GIVEN DATA START
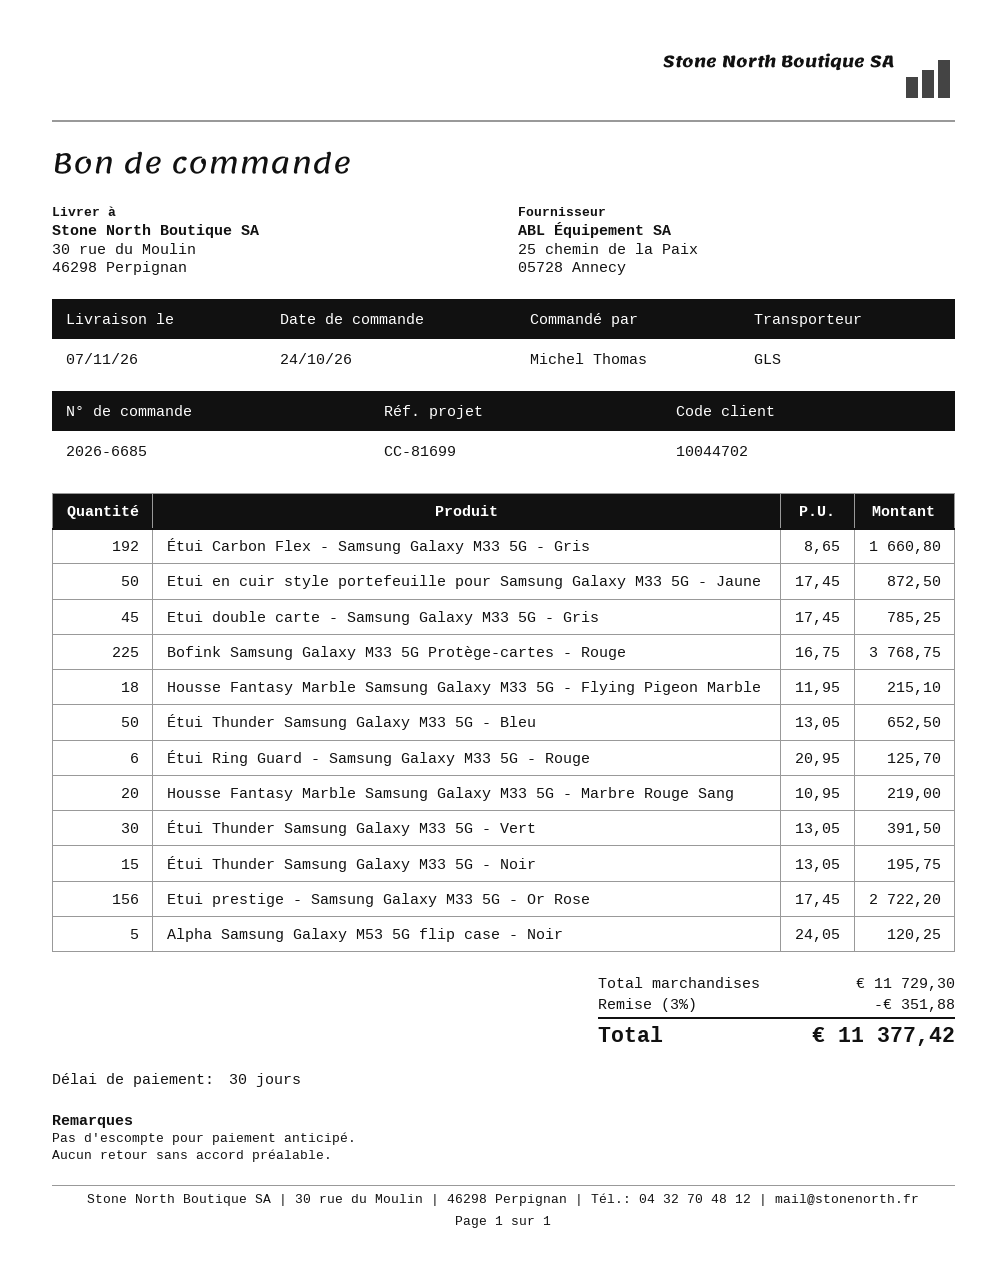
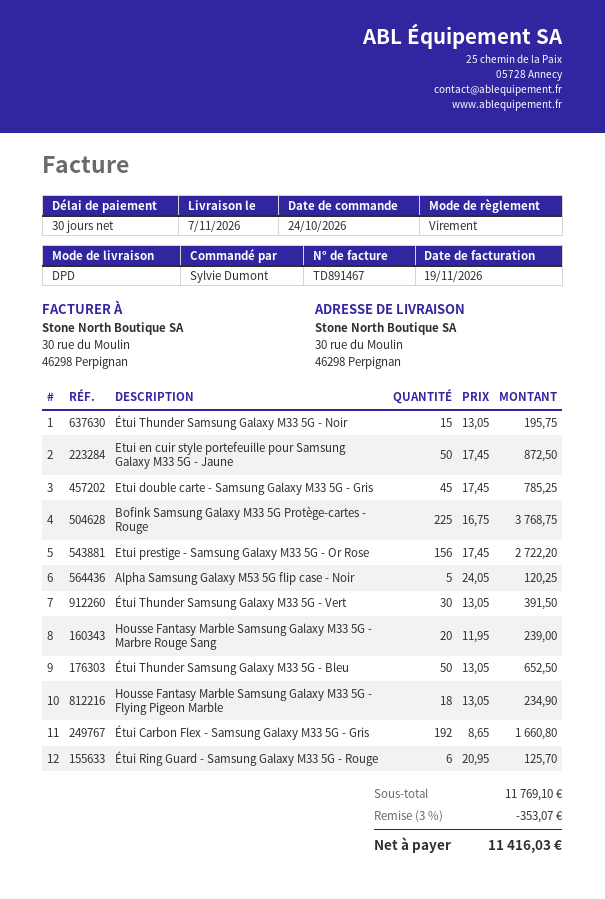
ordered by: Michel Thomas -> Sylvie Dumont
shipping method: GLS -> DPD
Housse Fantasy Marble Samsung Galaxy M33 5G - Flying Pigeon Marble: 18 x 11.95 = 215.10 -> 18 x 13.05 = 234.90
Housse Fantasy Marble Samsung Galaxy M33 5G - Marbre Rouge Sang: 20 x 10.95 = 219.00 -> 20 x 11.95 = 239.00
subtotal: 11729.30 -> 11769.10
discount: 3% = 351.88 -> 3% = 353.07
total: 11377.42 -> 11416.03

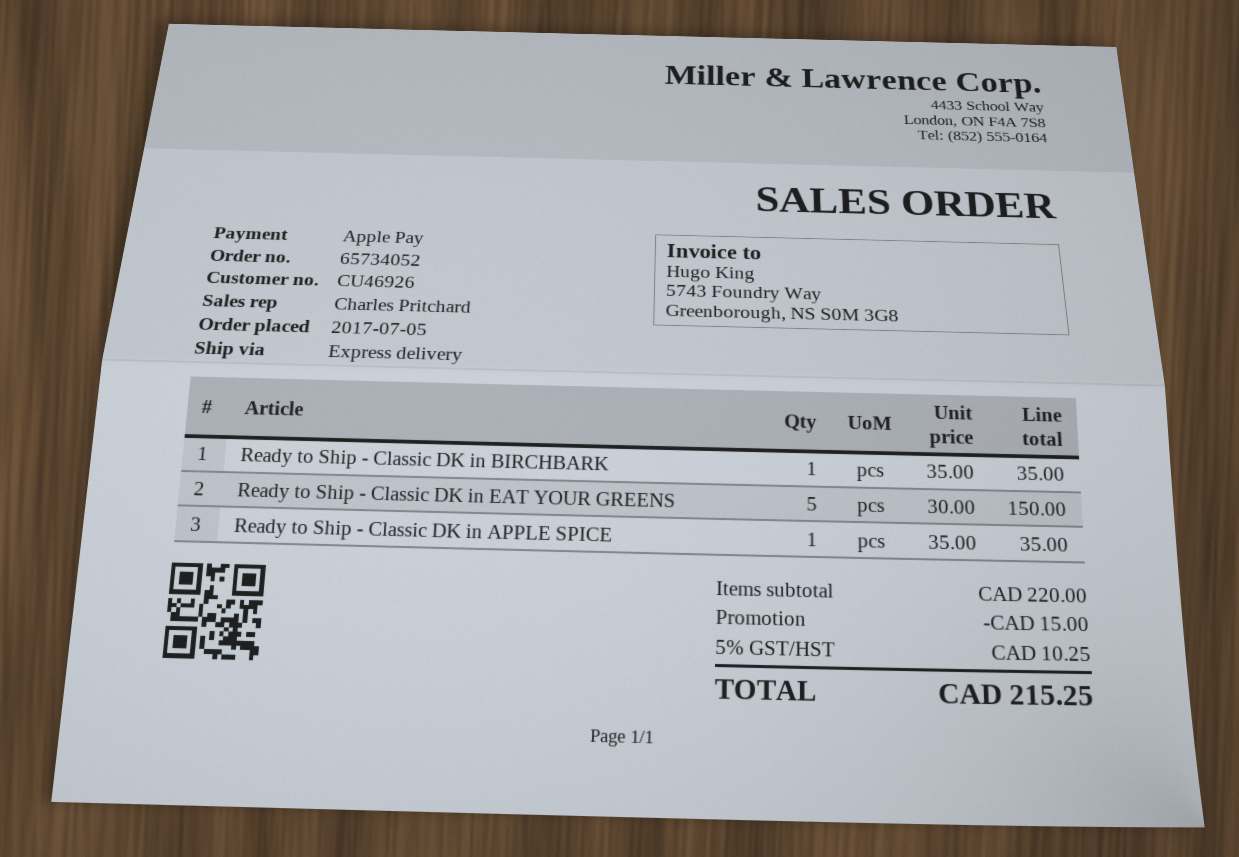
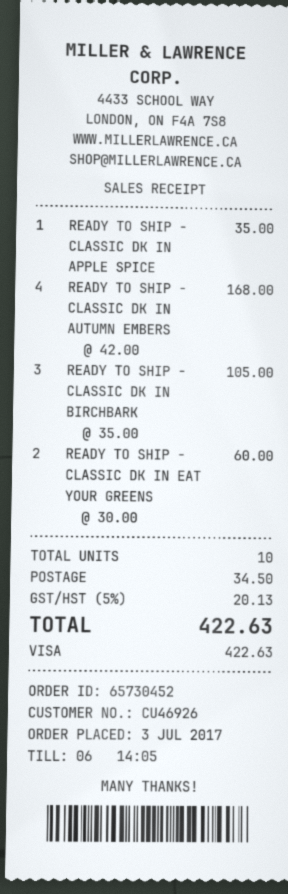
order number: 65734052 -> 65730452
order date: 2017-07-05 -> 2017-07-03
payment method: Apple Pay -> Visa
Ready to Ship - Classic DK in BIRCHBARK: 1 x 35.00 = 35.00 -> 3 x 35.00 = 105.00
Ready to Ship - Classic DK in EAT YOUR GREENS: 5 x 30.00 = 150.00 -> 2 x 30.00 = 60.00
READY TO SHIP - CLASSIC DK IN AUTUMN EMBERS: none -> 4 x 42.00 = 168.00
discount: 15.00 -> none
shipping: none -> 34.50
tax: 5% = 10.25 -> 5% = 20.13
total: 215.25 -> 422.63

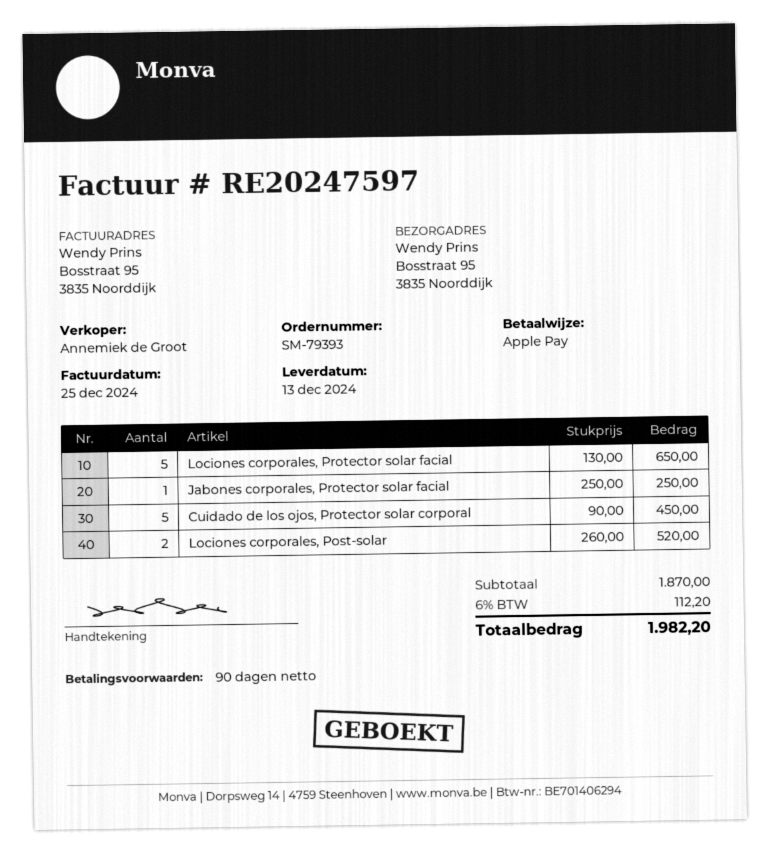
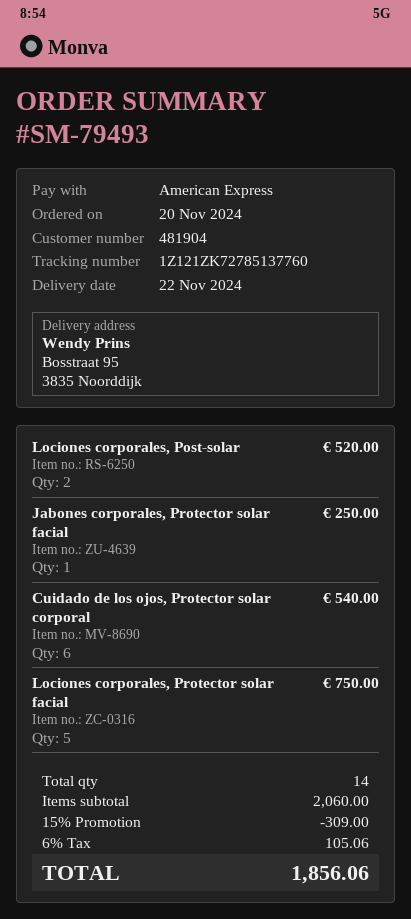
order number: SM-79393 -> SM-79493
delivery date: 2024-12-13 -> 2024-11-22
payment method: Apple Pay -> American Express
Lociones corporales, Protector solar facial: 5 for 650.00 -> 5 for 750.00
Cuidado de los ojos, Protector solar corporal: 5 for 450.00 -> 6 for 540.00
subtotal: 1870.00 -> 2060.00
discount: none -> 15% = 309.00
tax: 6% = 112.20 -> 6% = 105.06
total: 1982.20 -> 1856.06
GIVEN DATA END
• **INSTRUCTIONS TO FOLLOW**: Among the entries, find every line holding "Galaxy" and return it.

• **EXERCISE SOLUTION**:
Housse Fantasy Marble Samsung Galaxy M33 5G - Flying Pigeon Marble: 18 x 11.95 = 215.10 -> 18 x 13.05 = 234.90
Housse Fantasy Marble Samsung Galaxy M33 5G - Marbre Rouge Sang: 20 x 10.95 = 219.00 -> 20 x 11.95 = 239.00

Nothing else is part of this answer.